Because the database is critical to infrastructure and application performance, IT pros and business leaders have to strike the right balance for their organization’s growth, and grapple with making data perform at its best, regardless of where it resides. And while many look at either the applications, or the infrastructure supporting them, the data management itself is a top priority.
— Thomas LaRock
- The new security perimeter
As remote work continues in 2021, employees will keep using work devices outside the office and at home, loading up personal devices with business email accounts and company data and leading to a higher risk of a security breach.
In the year ahead, it is imperative for businesses to extend the new cybersecurity perimeter outside the four walls of their physical offices.

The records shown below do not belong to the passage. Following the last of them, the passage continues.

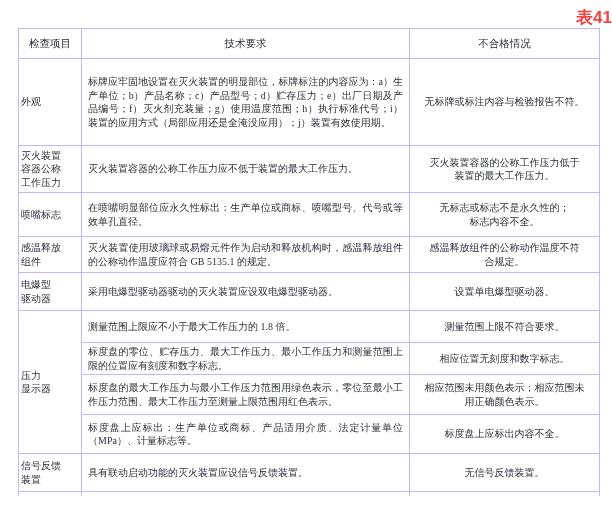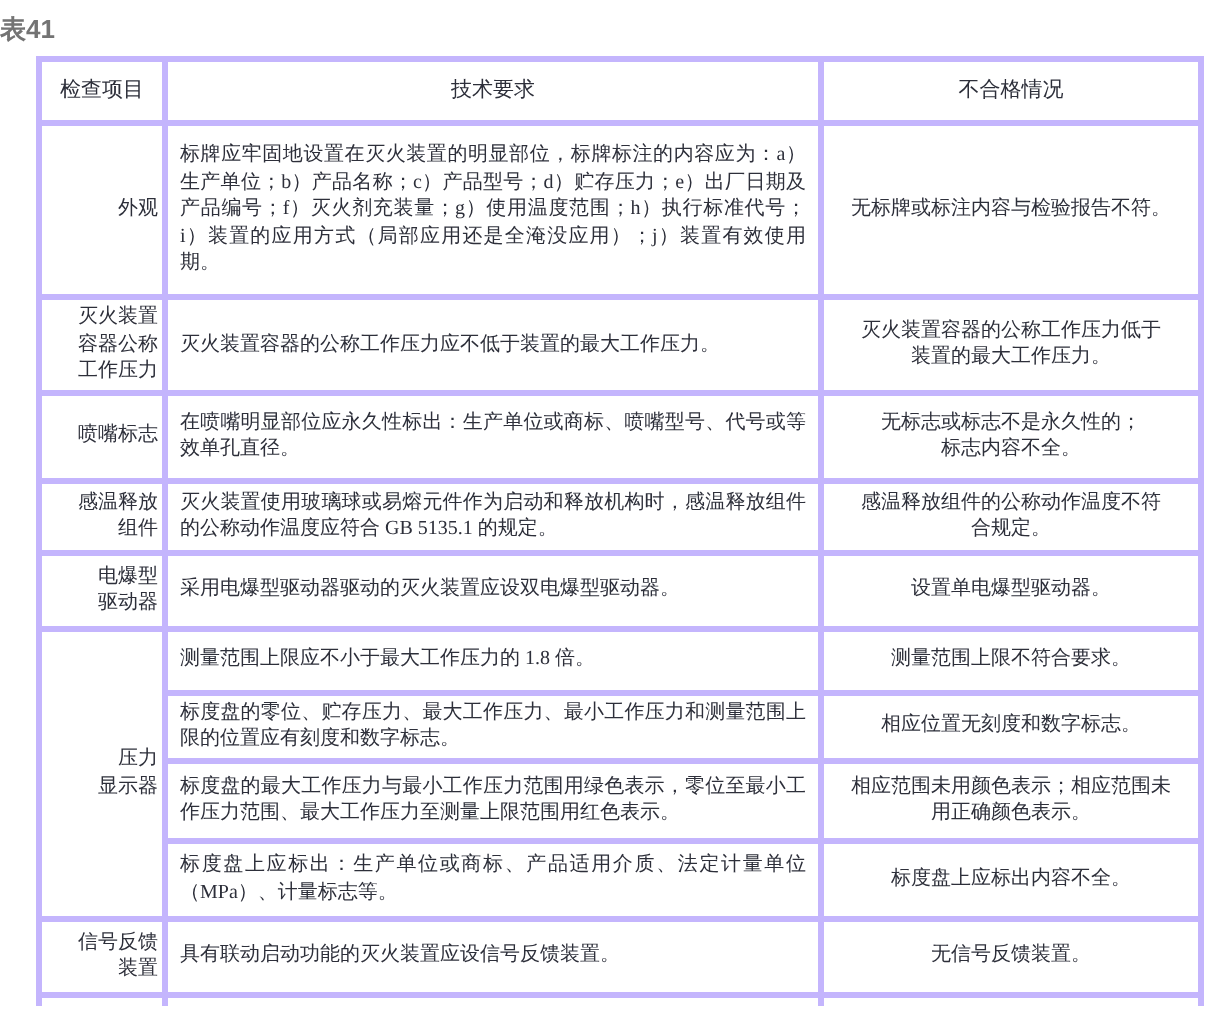--- a/index.html
+++ b/index.html
@@ -14,11 +14,11 @@
   .title {
     padding-top:6px;
     height:22px;
-    text-align:left;
+    text-align:right;
     font-family:"Liberation Sans","DejaVu Sans",sans-serif;
     font-weight:700;
-    font-size:13px;
-    color:#737373;
+    font-size:17px;
+    color:#ef4444;
   }
   table.tbl {
     border-collapse:collapse;

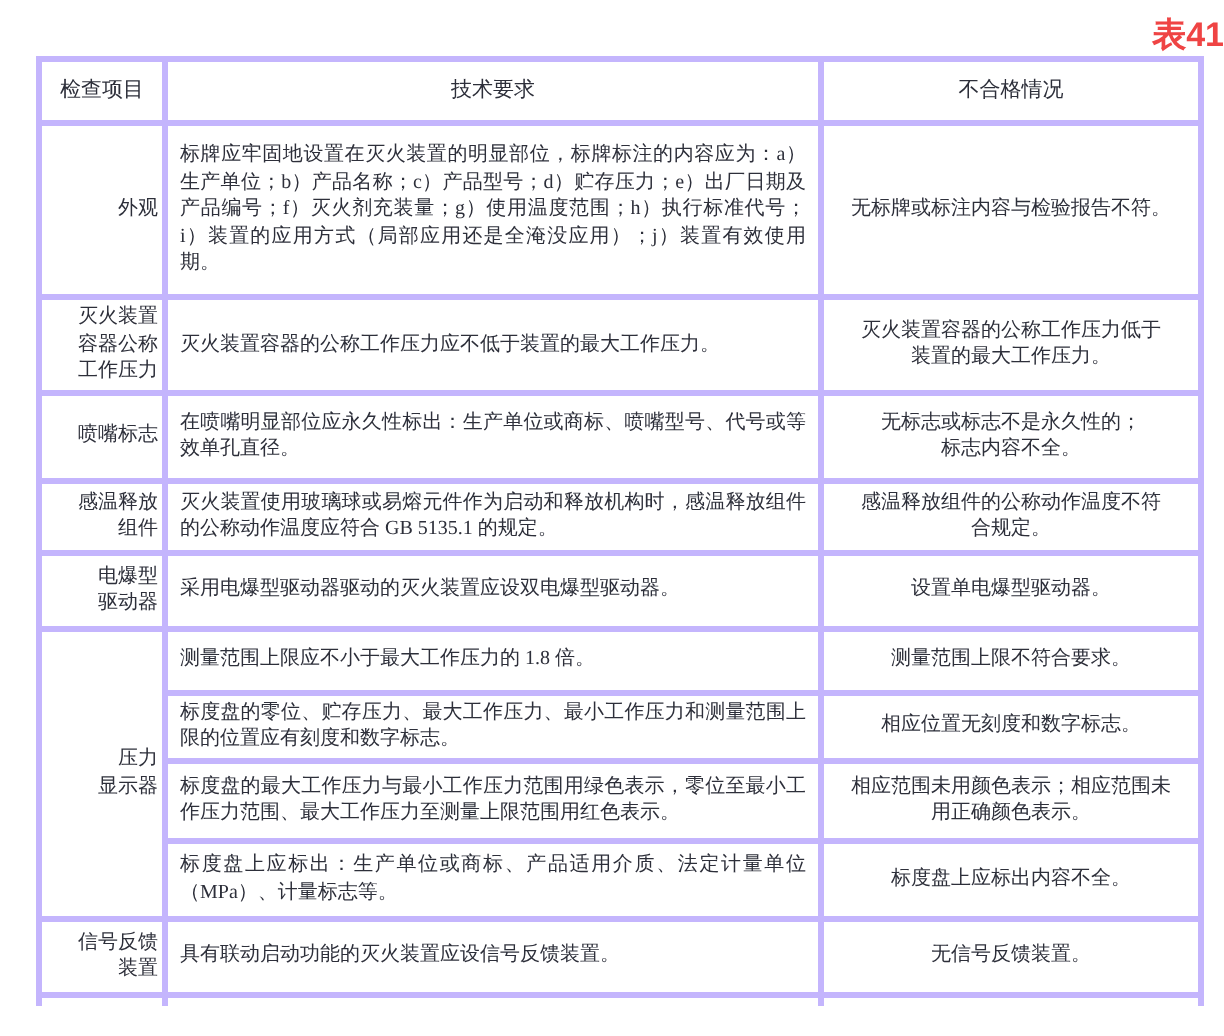--- a/index.html
+++ b/index.html
@@ -30,7 +30,7 @@
   col.c2 { width:328px; }
   col.c3 { width:190px; }
   th, td {
-    border:3px solid #c4b5fd;
+    border:1px solid #c4b5fd;
     font-size:10px;
     line-height:13.5px;
     vertical-align:middle;

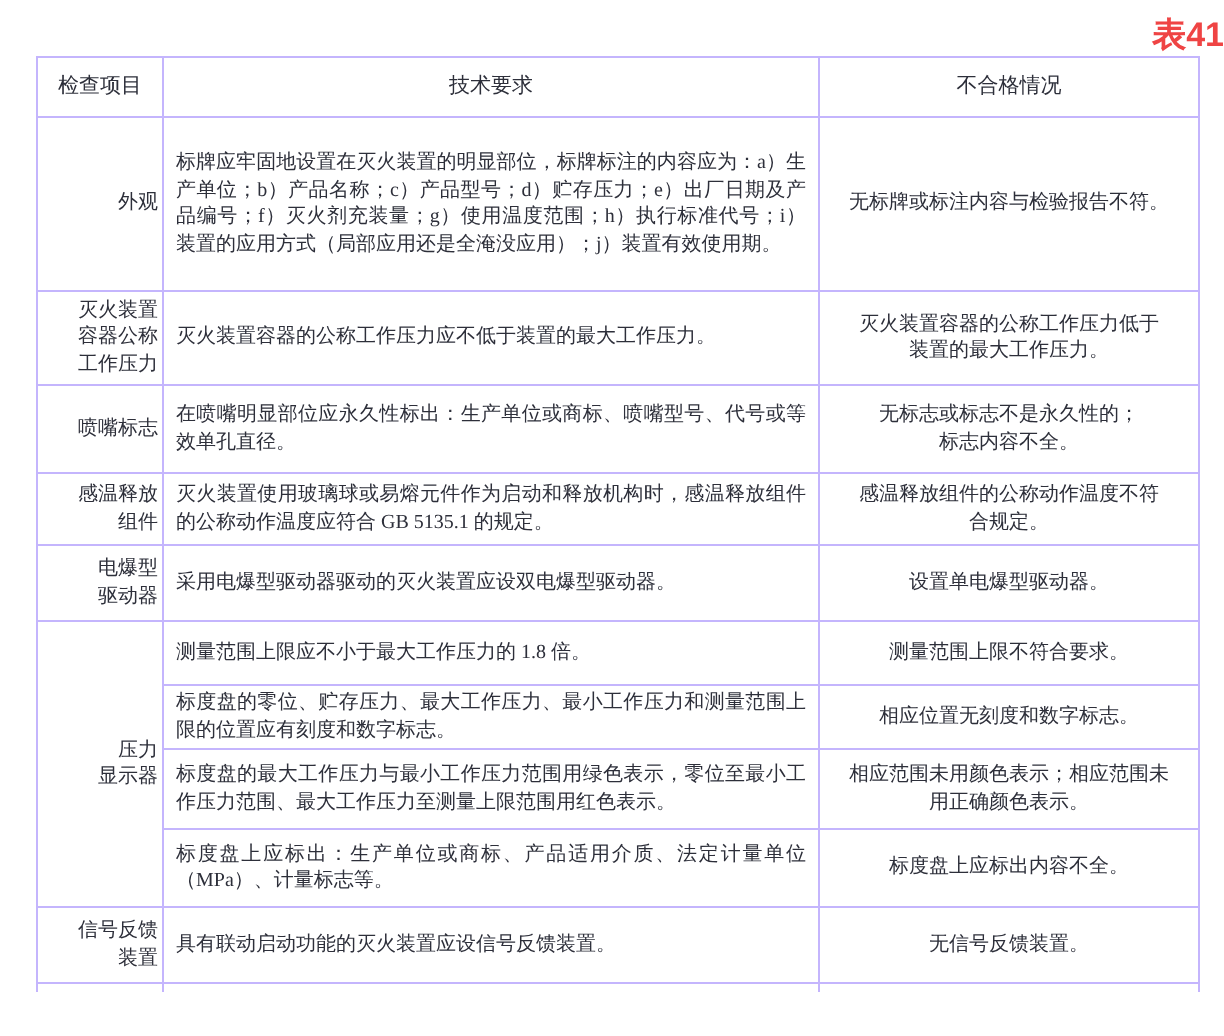--- a/index.html
+++ b/index.html
@@ -45,7 +45,7 @@
     padding:0 2px;
   }
   td.item {
-    text-align:right;
+    text-align:left;
     white-space:pre-line;
     padding:2px 2px;
   }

Rather than managing devices internally, tech teams will need to shift responsibilities to managing people to stay one step ahead of an evolving threat landscape.
Teams will need to work on closing the skills gap by educating and training more tech pros (and employees) to understand and mitigate cybersecurity threats. But this will need to go beyond on-the-job training—tech pros should be looking to gain security skills when they are studying at school and universities.
Companies will want to ensure the security data scientists and/or third-party products deployed have a solid foundational understanding of the changing threats to business security.